**EXERCISE DESCRIPTION**
From the data below, repeat exactly the lines from the line with "XLY | trough: 1.599 -> 1.499" to the line with "Totals | contraction: -5.112 -> -5.192", both included.

- - - - -

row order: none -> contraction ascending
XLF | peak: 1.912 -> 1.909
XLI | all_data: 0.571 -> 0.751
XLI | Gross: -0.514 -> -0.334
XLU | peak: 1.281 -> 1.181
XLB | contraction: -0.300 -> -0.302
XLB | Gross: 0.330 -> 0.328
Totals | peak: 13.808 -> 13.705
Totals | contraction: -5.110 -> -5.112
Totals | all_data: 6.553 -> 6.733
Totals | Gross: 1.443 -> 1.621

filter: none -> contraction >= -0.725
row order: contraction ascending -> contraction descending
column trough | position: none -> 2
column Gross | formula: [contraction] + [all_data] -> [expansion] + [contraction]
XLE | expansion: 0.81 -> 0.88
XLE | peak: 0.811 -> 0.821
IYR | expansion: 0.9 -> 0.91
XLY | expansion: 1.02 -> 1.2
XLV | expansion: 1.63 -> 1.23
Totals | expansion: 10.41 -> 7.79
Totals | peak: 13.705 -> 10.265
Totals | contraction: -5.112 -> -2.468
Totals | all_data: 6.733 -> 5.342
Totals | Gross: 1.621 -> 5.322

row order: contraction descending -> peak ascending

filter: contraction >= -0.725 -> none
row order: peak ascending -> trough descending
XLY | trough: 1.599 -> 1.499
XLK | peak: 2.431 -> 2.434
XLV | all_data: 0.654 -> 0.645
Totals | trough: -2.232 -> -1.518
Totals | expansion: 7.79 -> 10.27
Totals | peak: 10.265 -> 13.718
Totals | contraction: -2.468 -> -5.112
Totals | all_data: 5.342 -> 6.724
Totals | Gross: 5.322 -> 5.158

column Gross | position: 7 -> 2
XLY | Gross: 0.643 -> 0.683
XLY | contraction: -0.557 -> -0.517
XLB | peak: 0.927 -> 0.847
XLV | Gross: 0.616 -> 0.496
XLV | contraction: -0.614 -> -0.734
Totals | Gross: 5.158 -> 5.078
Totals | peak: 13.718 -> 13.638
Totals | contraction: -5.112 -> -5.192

- - - - -

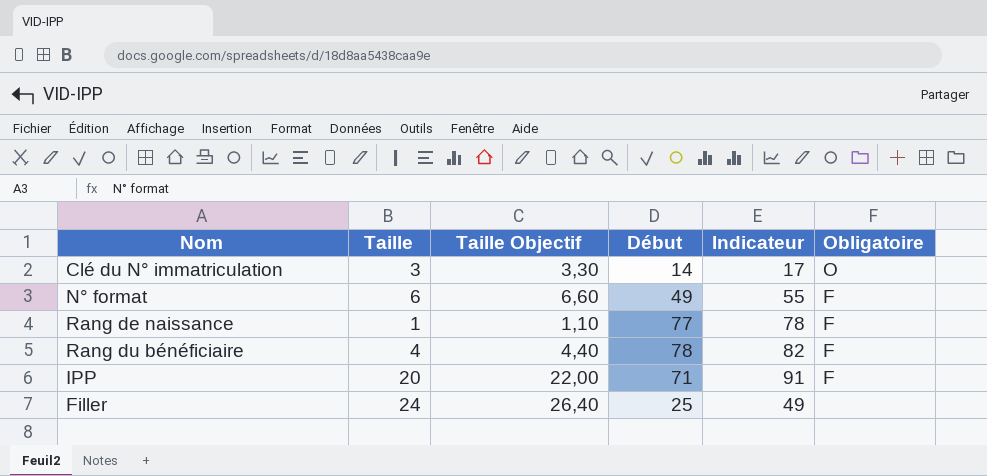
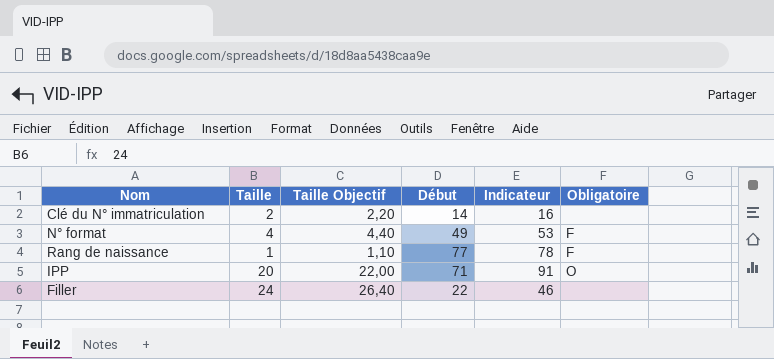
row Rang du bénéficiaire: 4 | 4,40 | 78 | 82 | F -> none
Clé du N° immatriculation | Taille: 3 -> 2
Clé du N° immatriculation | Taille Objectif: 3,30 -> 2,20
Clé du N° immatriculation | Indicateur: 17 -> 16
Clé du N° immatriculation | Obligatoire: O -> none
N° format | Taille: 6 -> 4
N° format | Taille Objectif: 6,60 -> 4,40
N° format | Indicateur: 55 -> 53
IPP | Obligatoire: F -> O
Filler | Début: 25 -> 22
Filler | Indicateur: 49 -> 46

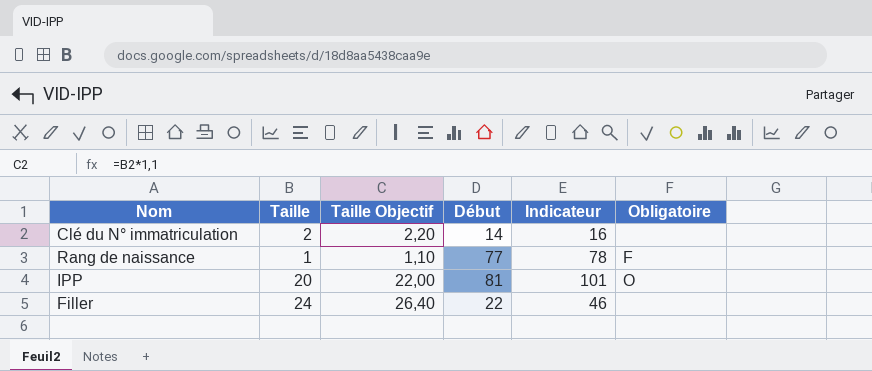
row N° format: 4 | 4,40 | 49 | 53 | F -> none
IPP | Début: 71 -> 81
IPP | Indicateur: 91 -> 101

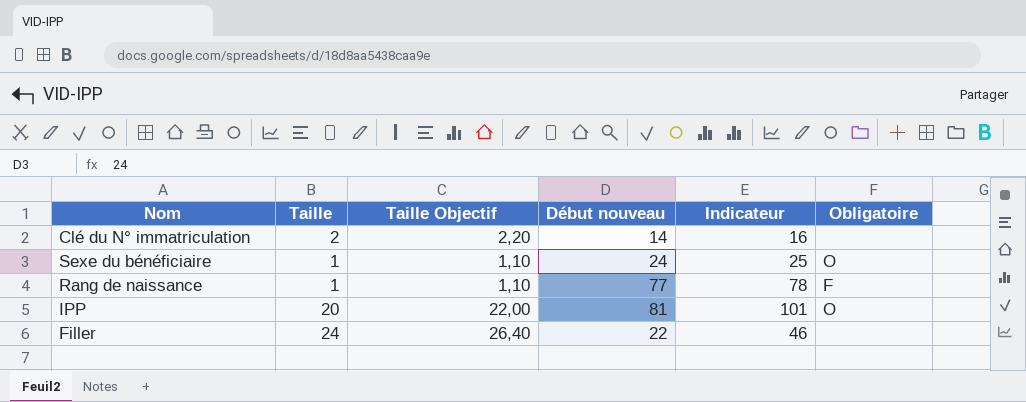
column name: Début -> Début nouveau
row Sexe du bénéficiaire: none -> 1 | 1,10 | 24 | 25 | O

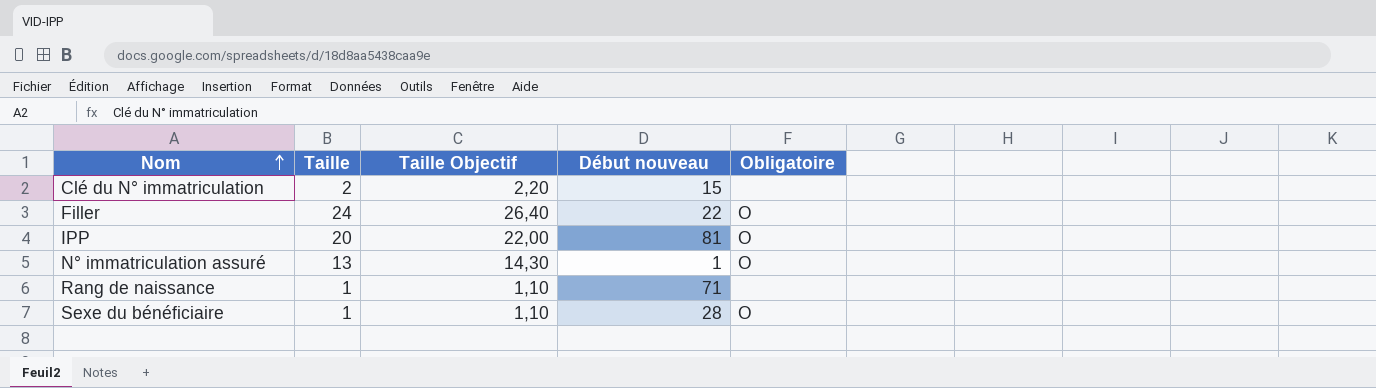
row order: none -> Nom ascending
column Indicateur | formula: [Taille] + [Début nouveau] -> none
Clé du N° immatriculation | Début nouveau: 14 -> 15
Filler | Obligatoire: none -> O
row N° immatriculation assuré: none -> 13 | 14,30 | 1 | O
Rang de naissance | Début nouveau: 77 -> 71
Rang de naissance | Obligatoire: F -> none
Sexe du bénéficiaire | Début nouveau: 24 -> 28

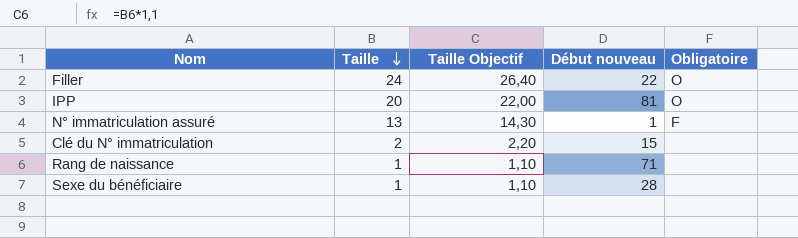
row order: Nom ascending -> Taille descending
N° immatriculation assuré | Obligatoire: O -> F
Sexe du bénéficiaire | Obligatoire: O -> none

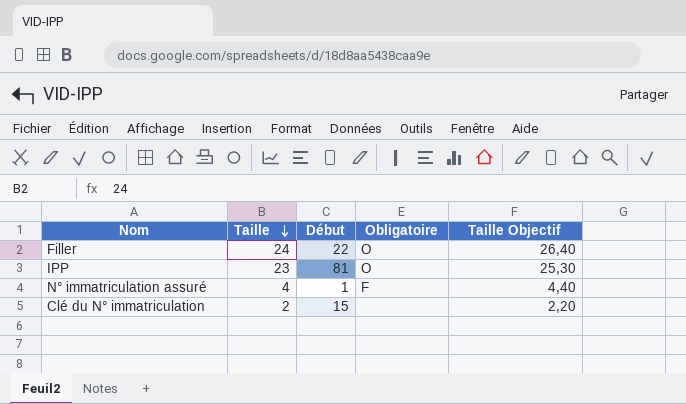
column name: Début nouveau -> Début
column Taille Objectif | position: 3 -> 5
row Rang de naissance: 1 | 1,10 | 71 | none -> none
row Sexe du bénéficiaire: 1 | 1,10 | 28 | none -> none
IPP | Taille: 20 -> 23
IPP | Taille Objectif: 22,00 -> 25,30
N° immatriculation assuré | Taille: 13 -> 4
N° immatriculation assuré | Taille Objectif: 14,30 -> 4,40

- - - - -

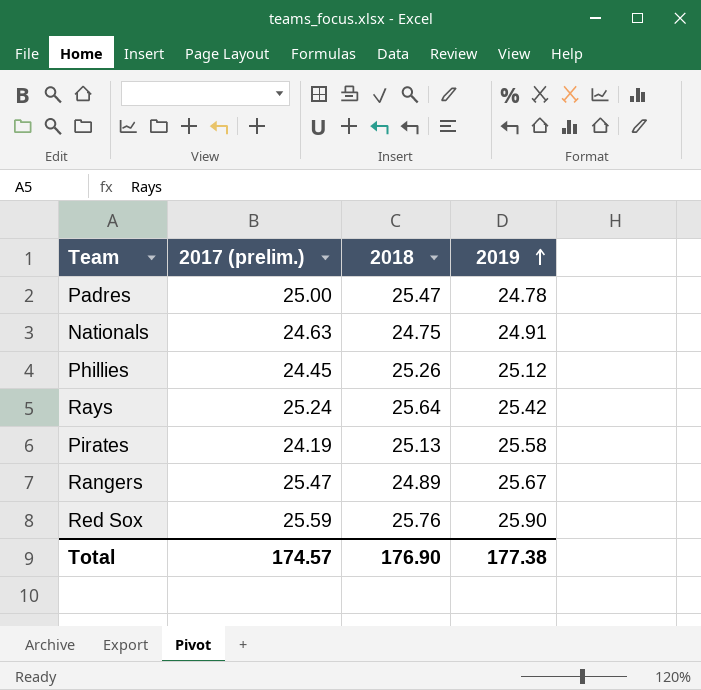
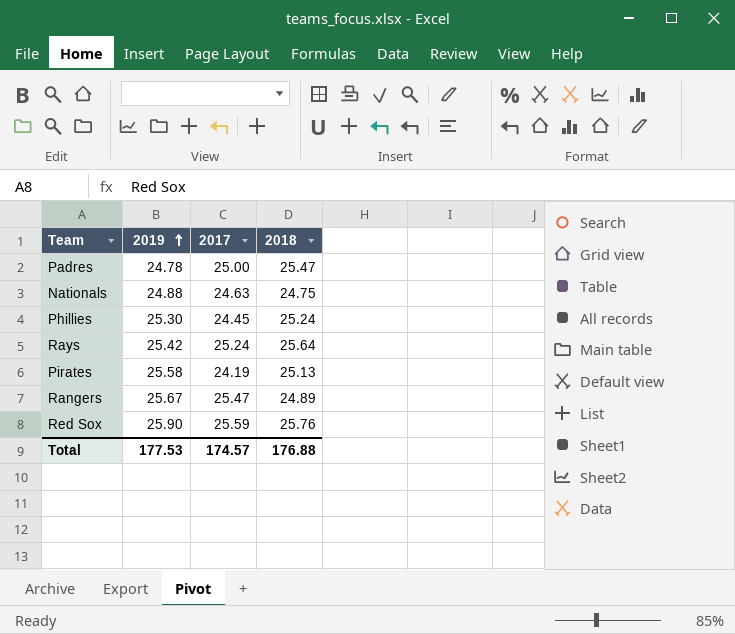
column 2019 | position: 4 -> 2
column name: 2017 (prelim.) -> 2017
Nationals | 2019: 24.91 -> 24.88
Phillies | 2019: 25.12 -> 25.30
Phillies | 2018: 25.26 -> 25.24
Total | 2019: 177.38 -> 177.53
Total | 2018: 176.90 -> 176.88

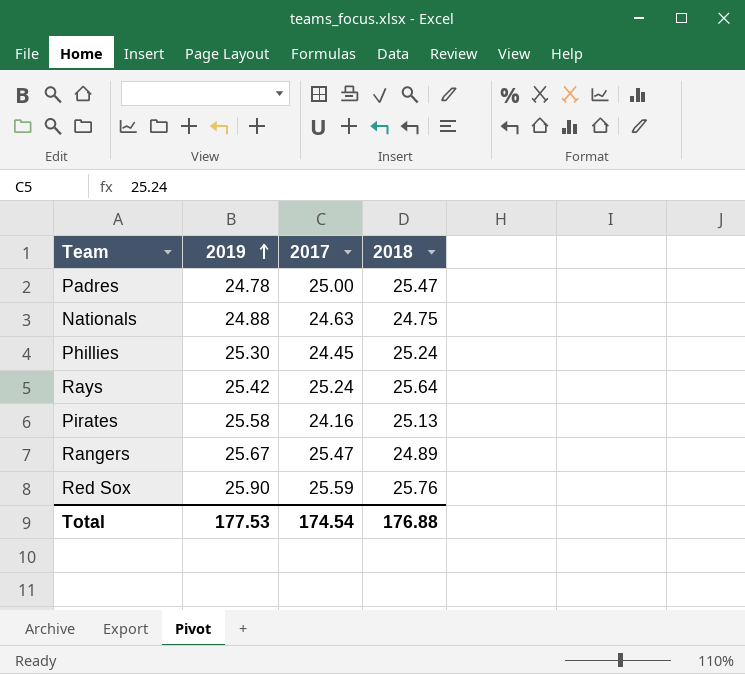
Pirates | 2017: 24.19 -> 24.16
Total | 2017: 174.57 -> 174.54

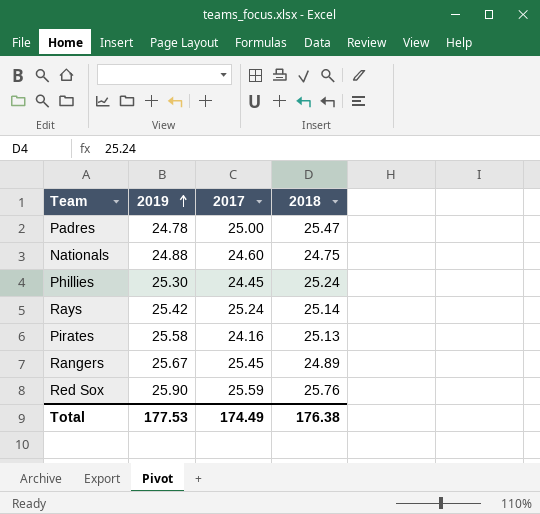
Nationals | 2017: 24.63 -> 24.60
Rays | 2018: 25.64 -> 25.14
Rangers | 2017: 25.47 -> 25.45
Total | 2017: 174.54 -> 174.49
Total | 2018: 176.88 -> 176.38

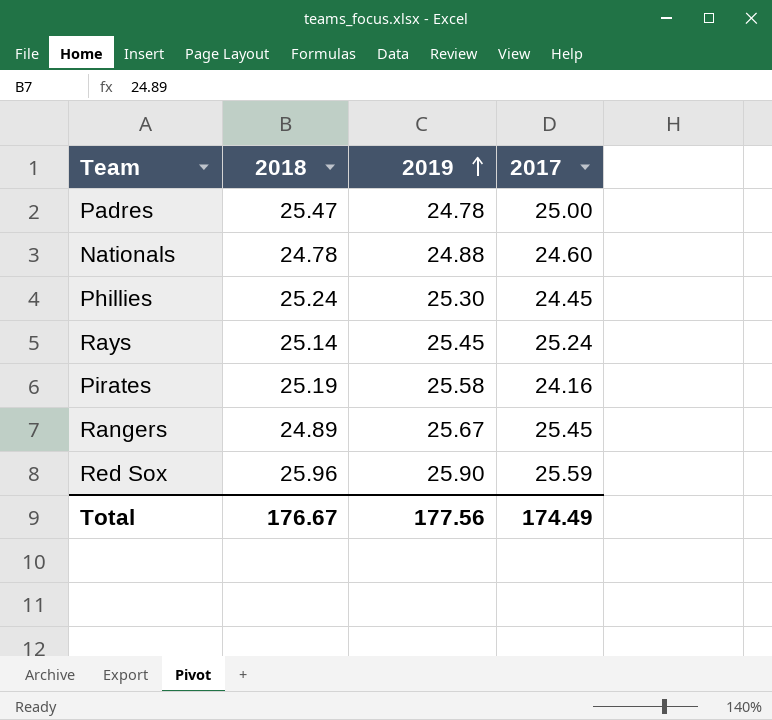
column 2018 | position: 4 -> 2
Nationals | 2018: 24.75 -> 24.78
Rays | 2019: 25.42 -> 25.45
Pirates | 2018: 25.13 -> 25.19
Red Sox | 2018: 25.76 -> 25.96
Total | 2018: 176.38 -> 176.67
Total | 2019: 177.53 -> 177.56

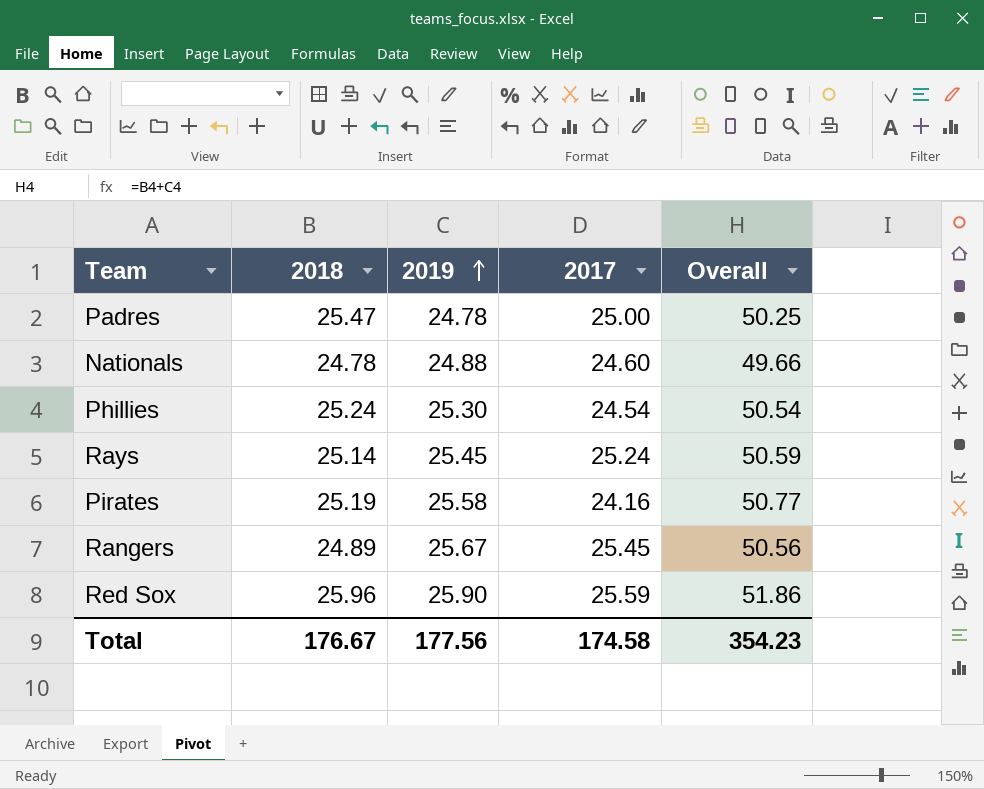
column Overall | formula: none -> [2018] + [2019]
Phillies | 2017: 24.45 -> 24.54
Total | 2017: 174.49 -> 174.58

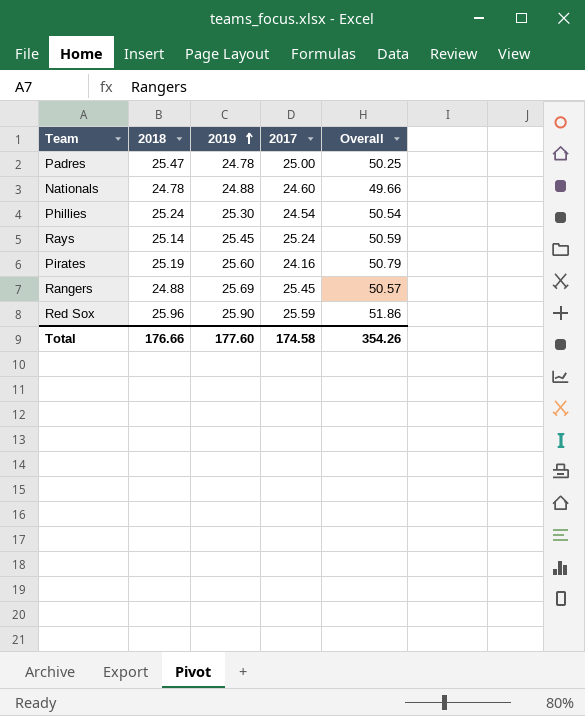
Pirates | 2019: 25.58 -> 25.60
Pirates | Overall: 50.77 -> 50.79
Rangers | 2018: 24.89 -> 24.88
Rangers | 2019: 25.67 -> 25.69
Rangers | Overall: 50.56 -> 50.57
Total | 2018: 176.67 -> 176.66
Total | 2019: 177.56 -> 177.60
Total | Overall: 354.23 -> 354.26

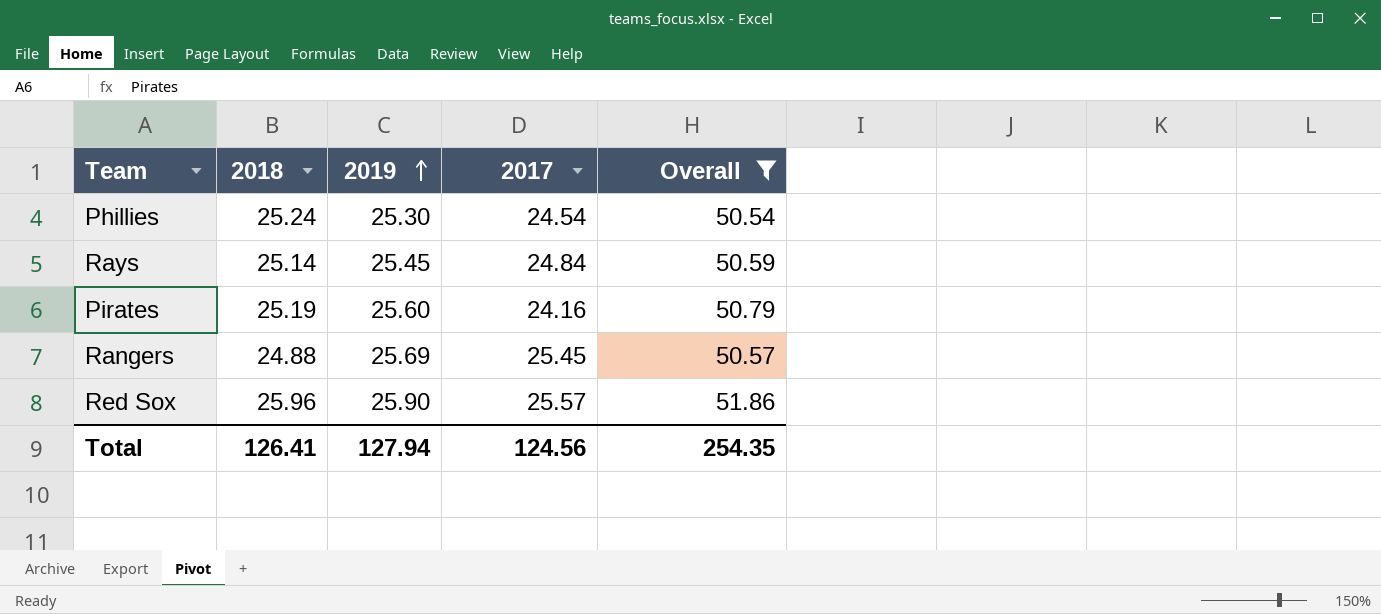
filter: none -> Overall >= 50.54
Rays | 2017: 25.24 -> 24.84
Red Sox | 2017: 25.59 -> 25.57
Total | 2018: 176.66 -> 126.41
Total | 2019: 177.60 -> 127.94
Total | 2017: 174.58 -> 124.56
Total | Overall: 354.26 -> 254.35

- - - - -

**SOLUTION**
XLY | trough: 1.599 -> 1.499
XLK | peak: 2.431 -> 2.434
XLV | all_data: 0.654 -> 0.645
Totals | trough: -2.232 -> -1.518
Totals | expansion: 7.79 -> 10.27
Totals | peak: 10.265 -> 13.718
Totals | contraction: -2.468 -> -5.112
Totals | all_data: 5.342 -> 6.724
Totals | Gross: 5.322 -> 5.158

column Gross | position: 7 -> 2
XLY | Gross: 0.643 -> 0.683
XLY | contraction: -0.557 -> -0.517
XLB | peak: 0.927 -> 0.847
XLV | Gross: 0.616 -> 0.496
XLV | contraction: -0.614 -> -0.734
Totals | Gross: 5.158 -> 5.078
Totals | peak: 13.718 -> 13.638
Totals | contraction: -5.112 -> -5.192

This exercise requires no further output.